Pulling her cell phone out of her bag, she tried to get hold of Mason. Got his voice mail, damn it. Both of them were supposed to be watching Novak. She had called earlier and left a voicemail telling both of them that Novak was headed up to the compound and to stick close to him in case he got in trouble and that she’d meet them in their motel room later. Told them to wait for her call. Told them what was happening at her end and that it would soon be time to move in.
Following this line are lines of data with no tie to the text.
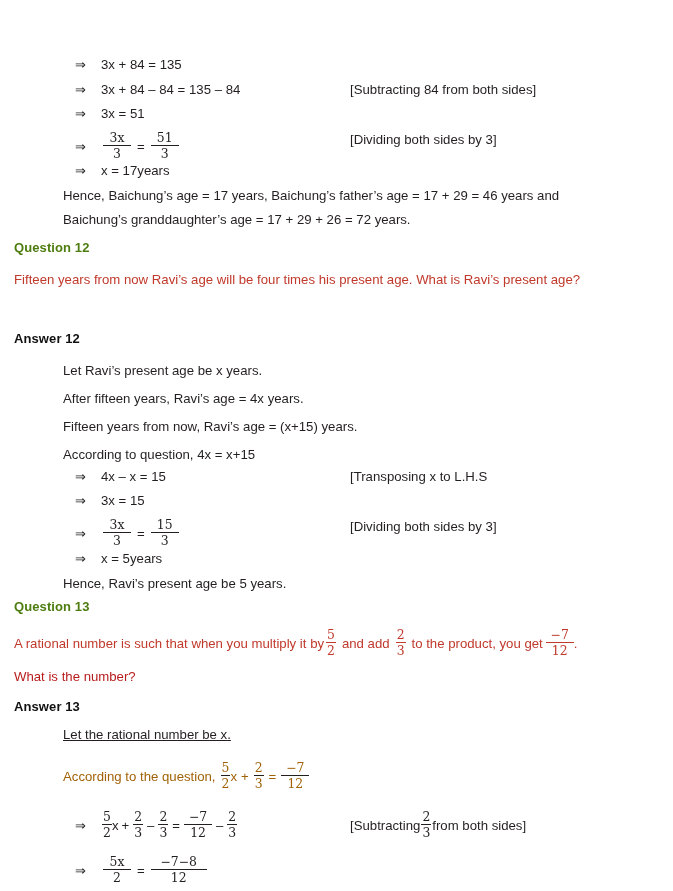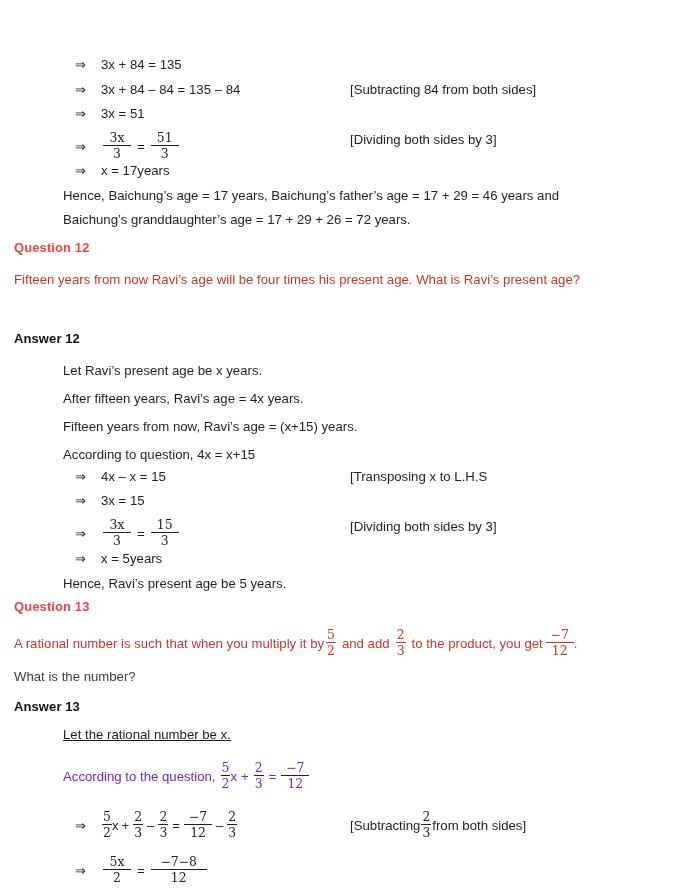"Question 12" .q-heading { color: #ef4444 -> #4d7c0f }
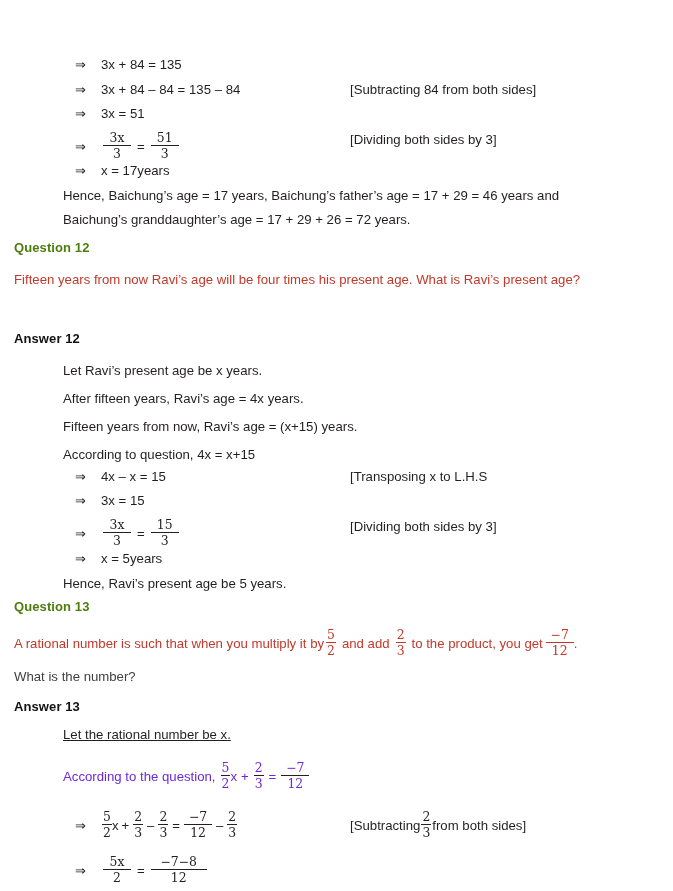"What is the number?" div { color: #404040 -> #b91c1c }
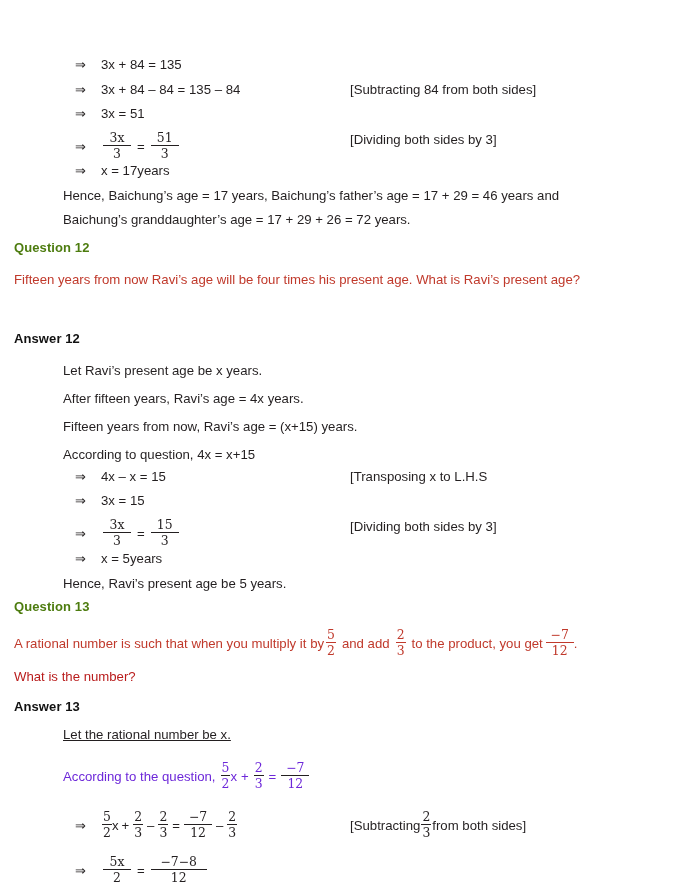"According to the question," div { color: #6d28d9 -> #a16207 }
Emma stayed in the bedroom for a long time, almost an hour. Mariah had almost decided that she had fallen asleep, but then she finally showed up. She looked a lot better. Dressed in dry, warm clothes. Calm. Color had come back into her cheeks a little, but her eyes were active, darting all around. Her black eye was swelling up some. But she still appeared anxious and nervous and fearful. She had good reason to be. She had no idea what was coming down on her in a matter of hours.